Texte intégral
Déclaration de Charles MILLON – 10 décembre 1998
J'ai pris acte de la décision rendue par le Conseil d'État.
Celle-ci sert, malheureusement, les appétits de quelques-uns qui espèrent une nouvelle fois créer la confusion en s'attaquant à la Région Rhône-Alpes.
Les premières victimes en sont les habitants de notre région. Ils ne doivent pas être pris en otage pas des manoeuvres politiciennes, dictées par des états-majors.
Quant à moi, fidèle à mon engagement et fidèle à tous ceux qui me font confiance, malgré les débordements de haine qui ont lieu, j'ai décidé de continuer mon combat.
J'annonce donc, qu'avec le soutien de mes amis, je suis de nouveau candidat à la présidence du Conseil Régional, sur la base du seul programme que j'ai proposé en mars dernier aux Rhône-Alpins.

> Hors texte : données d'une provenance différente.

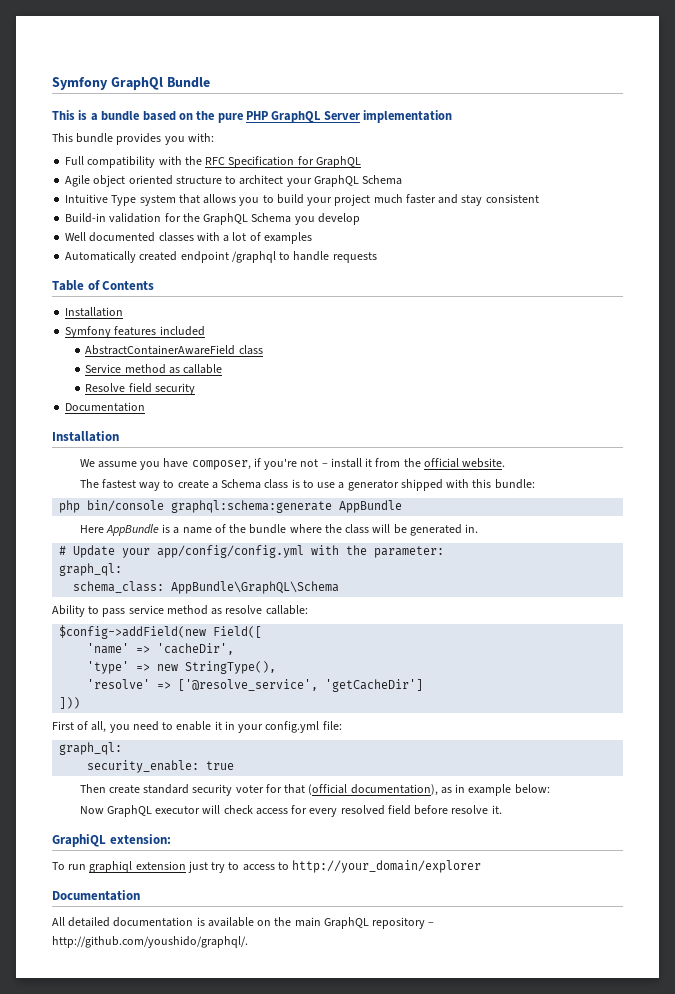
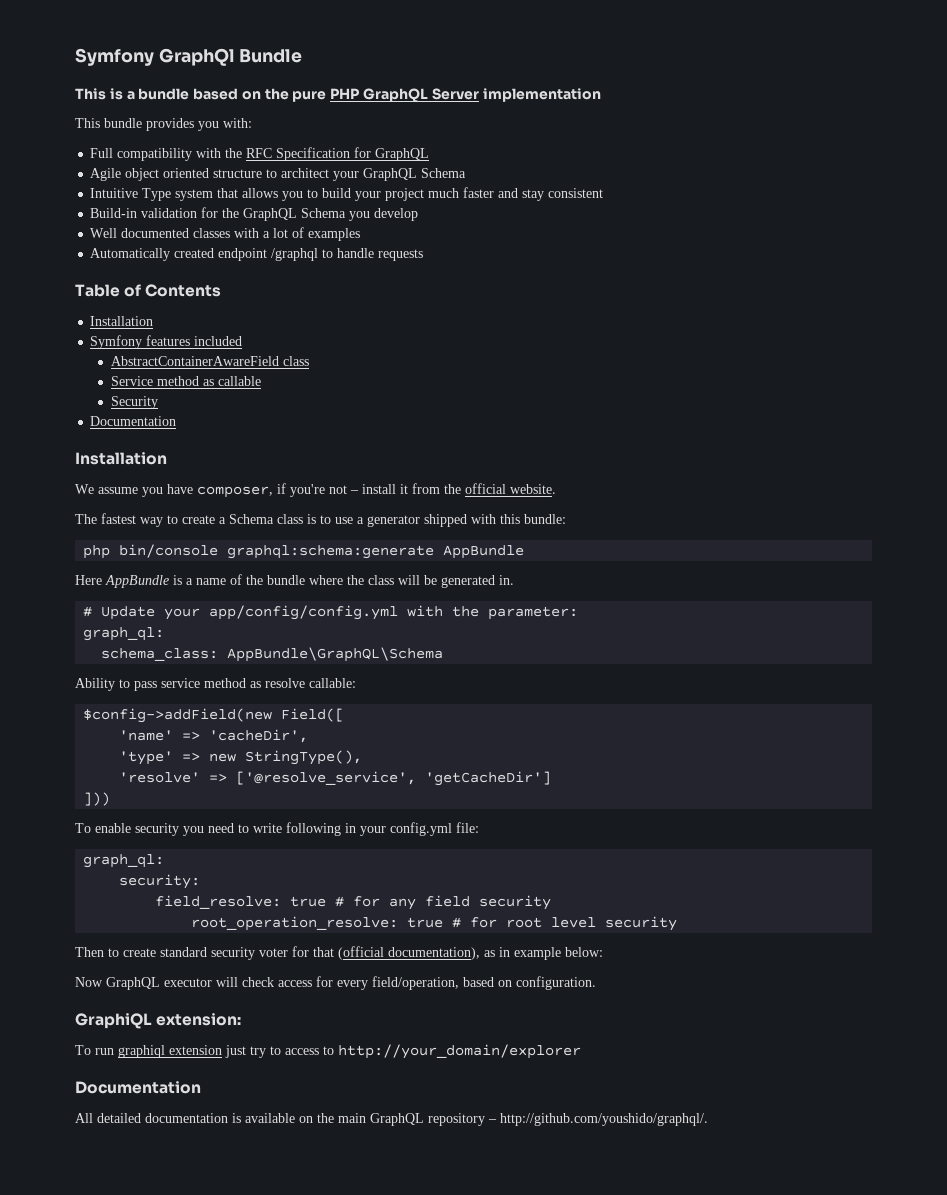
- Resolve field security
+ Security
- First of all, you need to enable it in your config.yml file:
+ To enable security you need to write following in your config.yml file:
- security_enable: true
+ security:
+ field_resolve: true # for any field security
+ root_operation_resolve: true # for root level security
- Then create standard security voter for that (official documentation), as in example below:
+ Then to create standard security voter for that (official documentation), as in example below:
- Now GraphQL executor will check access for every resolved field before resolve it.
+ Now GraphQL executor will check access for every field/operation, based on configuration.

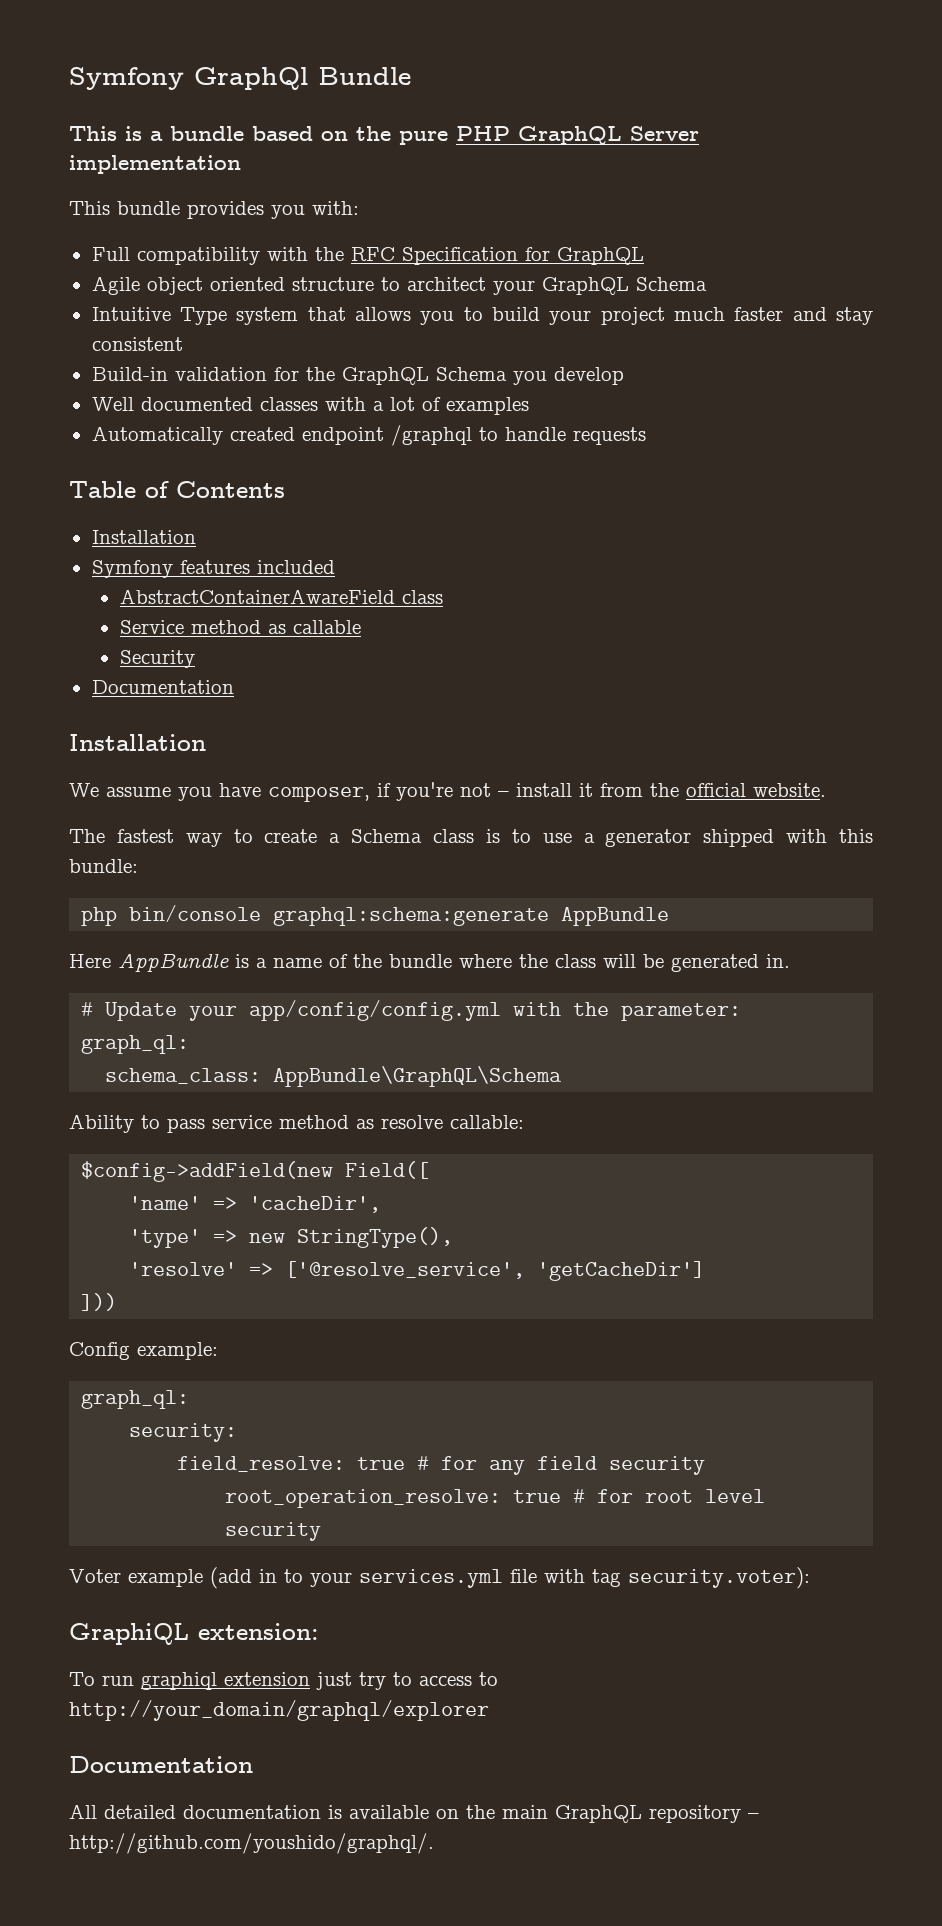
- To enable security you need to write following in your config.yml file:
+ Config example:
- Then to create standard security voter for that (official documentation), as in example below:
- Now GraphQL executor will check access for every field/operation, based on configuration.
+ Voter example (add in to your services.yml file with tag security.voter):
- To run graphiql extension just try to access to http://your_domain/explorer
+ To run graphiql extension just try to access to http://your_domain/graphql/explorer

Ce programme répond aux besoins de notre région et il a été approuvé par une majorité d'électeurs.
Il est fondé sur des valeurs que je juge essentielles : la dignité de la personne, l'égalité des chances, le développement de l'initiative et du sens des responsabilités, la liberté, la sécurité, la cohésion sociale et familiale.

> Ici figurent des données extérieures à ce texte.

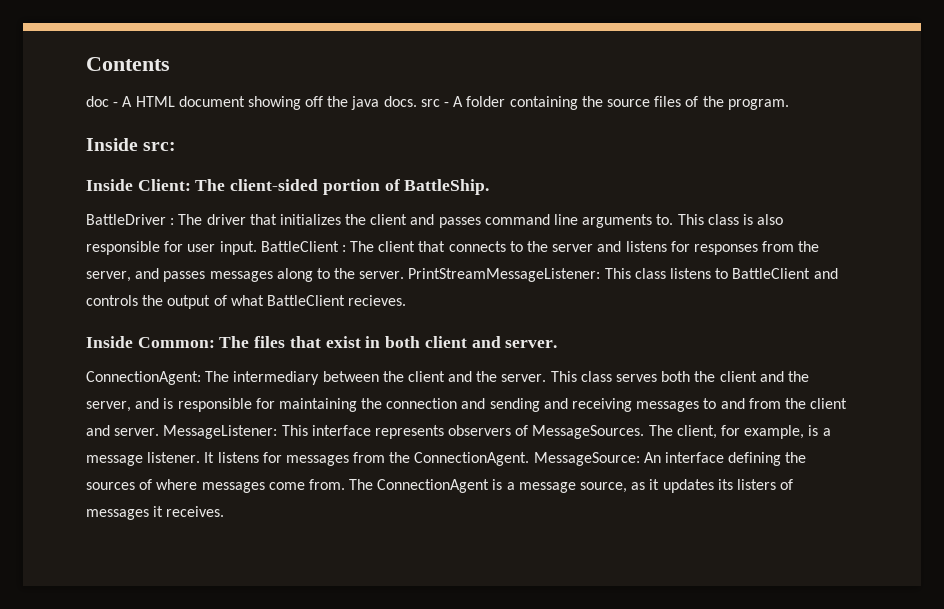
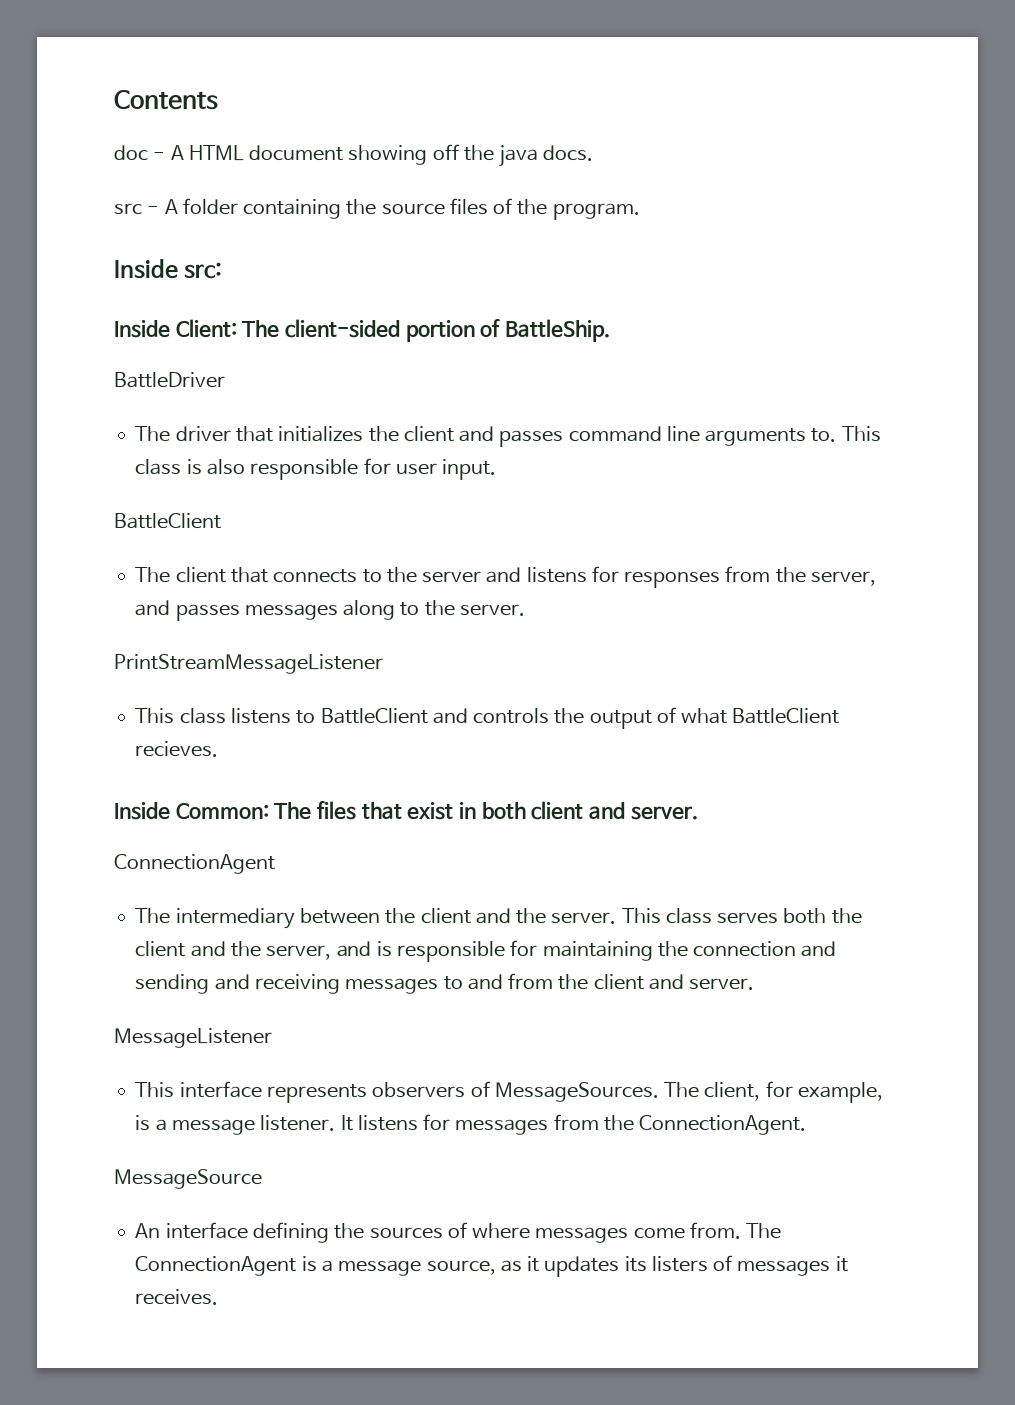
- doc - A HTML document showing off the java docs. src - A folder containing the source files of the program.
+ doc - A HTML document showing off the java docs.
+ src - A folder containing the source files of the program.
- BattleDriver : The driver that initializes the client and passes command line arguments to.
+ BattleDriver
+ The driver that initializes the client and passes command line arguments to.
- This class is also responsible for user input. BattleClient : The client that connects to the server and listens for responses from the server, and passes messages along to the server. PrintStreamMessageListener: This class listens to BattleClient and controls the output of what BattleClient recieves.
+ This class is also responsible for user input.
+ BattleClient
+ The client that connects to the server and listens for responses from the server, and passes messages along to the server.
+ PrintStreamMessageListener
+ This class listens to BattleClient and controls the output of what BattleClient recieves.
  Inside Common: The files that exist in both client and server.
- ConnectionAgent: The intermediary between the client and the server.
+ ConnectionAgent
+ The intermediary between the client and the server.
- This class serves both the client and the server, and is responsible for maintaining the connection and sending and receiving messages to and from the client and server. MessageListener: This interface represents observers of MessageSources.
+ This class serves both the client and the server, and is responsible for maintaining the connection and sending and receiving messages to and from the client and server.
+ MessageListener
+ This interface represents observers of MessageSources.
- It listens for messages from the ConnectionAgent. MessageSource: An interface defining the sources of where messages come from.
+ It listens for messages from the ConnectionAgent.
+ MessageSource
+ An interface defining the sources of where messages come from.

Je souhaite avoir le soutien de tous ceux qui ont été élus pour appliquer ce programme, de tous ceux qui jugent ce programme préférable au programme commun de la gauche plurielle, de tous ceux qui refusent la confusion qui naîtrait d'un pacte républicain sans projet.
Que chacun prenne ses responsabilités. Pour ma part, je continuerai d'assumer les miennes, dans la clarté et l'honnêteté.
Je voudrais maintenant évoquer trois points qui me paraissent essentiels :
1 – D'abord, en considérant que l'échange de quelques secondes intervenu lors de la séance du 20 mars a influé sur le résultat du scrutin et que par conséquent il y avait lieu, pour ce seul motif, d'annuler mon élection, le Conseil d'État vient de confirmer de façon éclatante ce que j'ai toujours dit, parce que c'était la vérité aucun accord préalable avec quiconque n'a été conclu avant l'élection du 20 mars.
2 – Ensuite, le bilan de l'action que j'ai mené depuis le 20 mars démontre que j'ai mis en oeuvre le programme sur lequel la majorité régionale avait été élue, sans compromission et sans jamais renier aucune de mes convictions de démocrate. Pour ceux qui l'ignorent encore, la Région Rhône-Alpes a, aujourd'hui, adopté, plus de 98 % des projets proposés, a exécuté 88,7 % du Budget 1998 et a, déjà, engagé des politiques novatrices notamment dans les domaines économiques et éducatifs.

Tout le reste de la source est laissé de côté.